The museum was the attic for the Quartermaster Corps, which since the American Revolution had been the army's innkeeper. Troops were clothed, fed and sheltered by the QMC, which also had supplied Buffalo soldiers with spurs and saddles, and General Fatten with bullhorns for his jeep. I was familiar with the museum because the corps was also responsible for collecting, identifying and burying the army's dead. Ft. Lee had the only Graves Registration Division in the country, and its officers rotated through my office regularly.

I walked past displays of field dress, mess kits, and a World War II trench scene with sandbags and grenades.
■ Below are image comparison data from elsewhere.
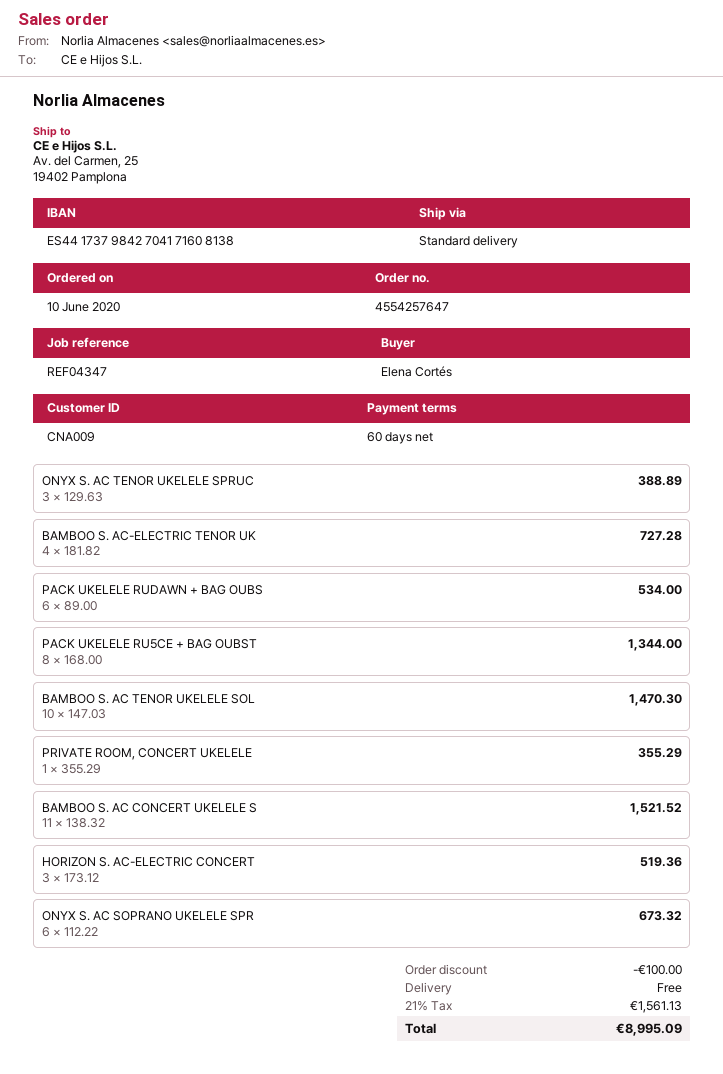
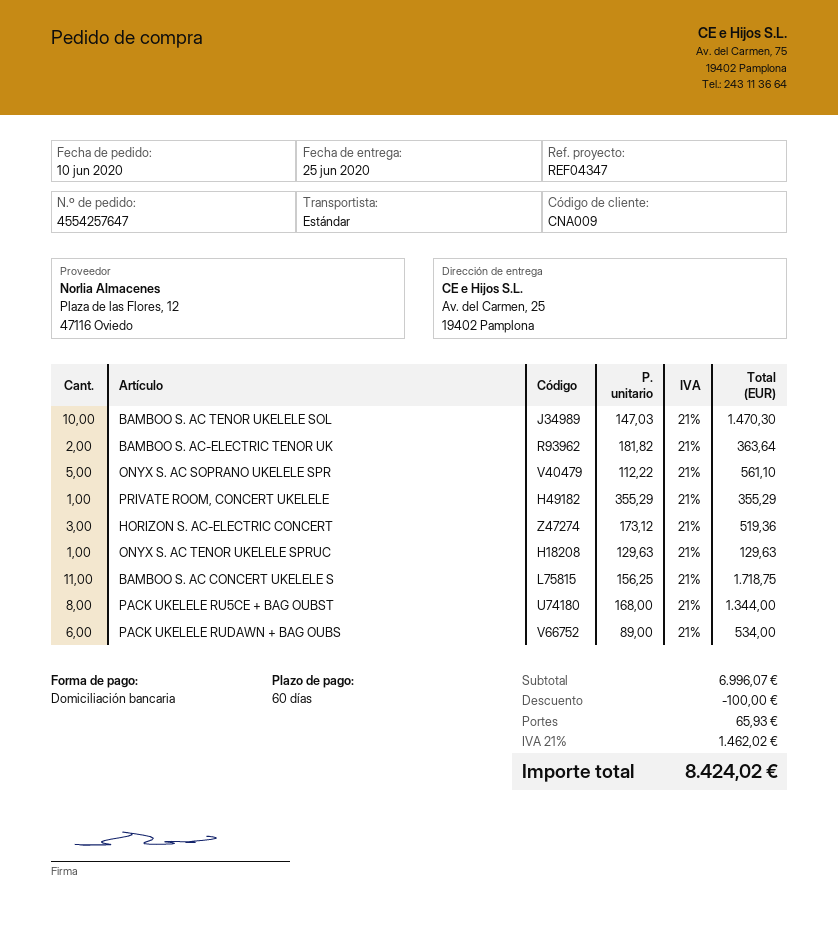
ONYX S. AC TENOR UKELELE SPRUC: 3 x 129.63 = 388.89 -> 1 x 129.63 = 129.63
BAMBOO S. AC-ELECTRIC TENOR UK: 4 x 181.82 = 727.28 -> 2 x 181.82 = 363.64
BAMBOO S. AC CONCERT UKELELE S: 11 x 138.32 = 1521.52 -> 11 x 156.25 = 1718.75
ONYX S. AC SOPRANO UKELELE SPR: 6 x 112.22 = 673.32 -> 5 x 112.22 = 561.10
shipping: 0.00 -> 65.93
tax: 21% = 1561.13 -> 21% = 1462.02
total: 8995.09 -> 8424.02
I stopped at Civil War uniforms that I knew were real and wondered if tears in cloth were from shrapnel or age. I wondered about the men who had worn them.

'Dr. Scarpetta?'

I turned around.

'Dr. Gruber,' I said warmly. 'I was just looking for you. Tell me about the whistle.' I pointed at a showcase filled with musical instruments.
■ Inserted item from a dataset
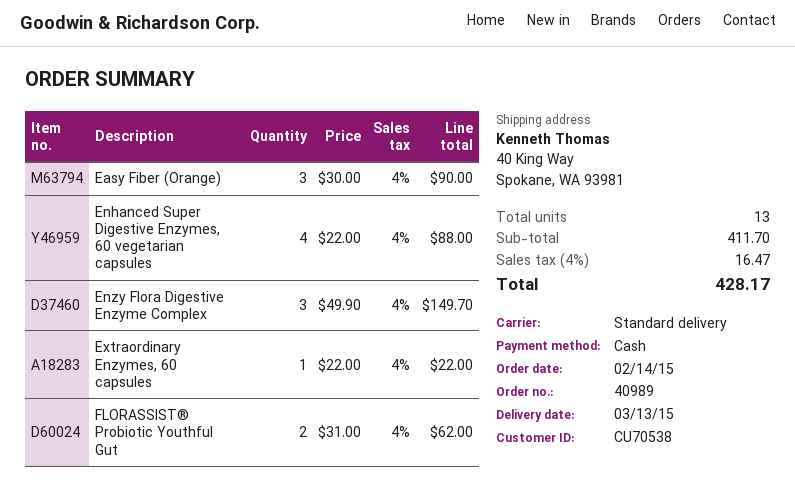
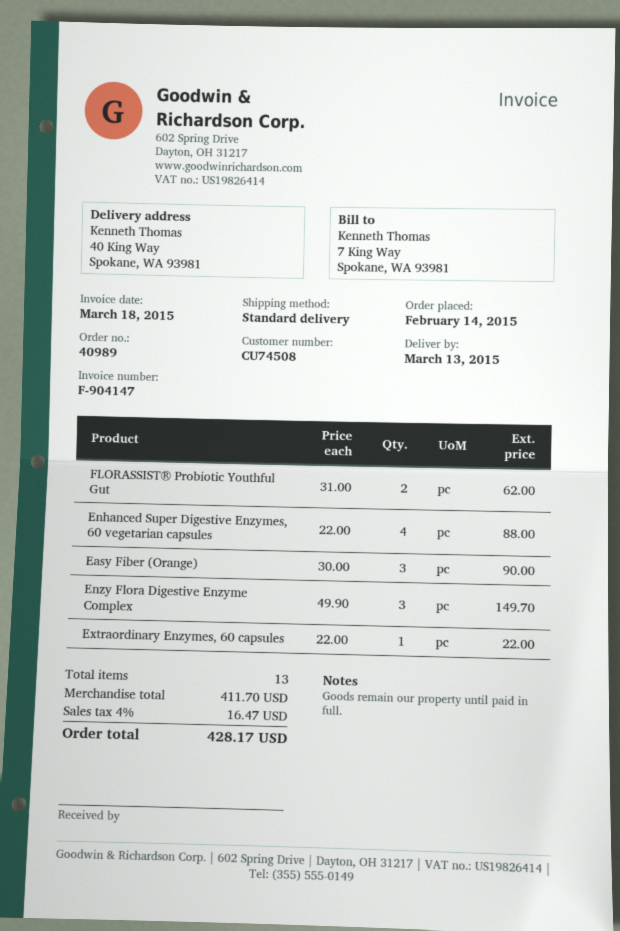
customer number: CU70538 -> CU74508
'That's a Civil War pennywhistle,' he said. 'Music was very important. They used it to tell the time of day.'

Dr. Gruber was the museum's curator, an older man with bushy gray hair and a face carved of granite. He liked baggy trousers and bow ties. He called me when an exhibit was related to war dead, and I visited him whenever unusual military objects turned up with a body. He could identify virtually any buckle, button or bayonet at a glance.

'I take it you've got something for me to look at?' he asked, nodding at my briefcase.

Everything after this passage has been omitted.